__What the exercise asks__
The expected output is exactly the lines below, starting at the line with "Gift For Gay" and ending at the line with "total: 381.99 -> 368.05", both included; no other line belongs in it.

__Dataset items__
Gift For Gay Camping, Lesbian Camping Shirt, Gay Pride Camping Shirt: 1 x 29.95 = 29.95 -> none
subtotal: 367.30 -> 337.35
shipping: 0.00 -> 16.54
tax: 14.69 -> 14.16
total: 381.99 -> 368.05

--

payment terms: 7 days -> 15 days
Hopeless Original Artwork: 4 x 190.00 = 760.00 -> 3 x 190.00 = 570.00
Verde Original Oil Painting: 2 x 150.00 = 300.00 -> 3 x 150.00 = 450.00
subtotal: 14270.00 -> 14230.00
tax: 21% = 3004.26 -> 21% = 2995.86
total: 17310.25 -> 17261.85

---

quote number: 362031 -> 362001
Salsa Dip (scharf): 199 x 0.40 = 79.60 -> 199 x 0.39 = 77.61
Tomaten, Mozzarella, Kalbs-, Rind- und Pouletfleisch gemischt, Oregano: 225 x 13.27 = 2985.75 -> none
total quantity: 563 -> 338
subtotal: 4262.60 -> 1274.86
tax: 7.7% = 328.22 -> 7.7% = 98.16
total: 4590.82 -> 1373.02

__Result of this task__
Gift For Gay Camping, Lesbian Camping Shirt, Gay Pride Camping Shirt: 1 x 29.95 = 29.95 -> none
subtotal: 367.30 -> 337.35
shipping: 0.00 -> 16.54
tax: 14.69 -> 14.16
total: 381.99 -> 368.05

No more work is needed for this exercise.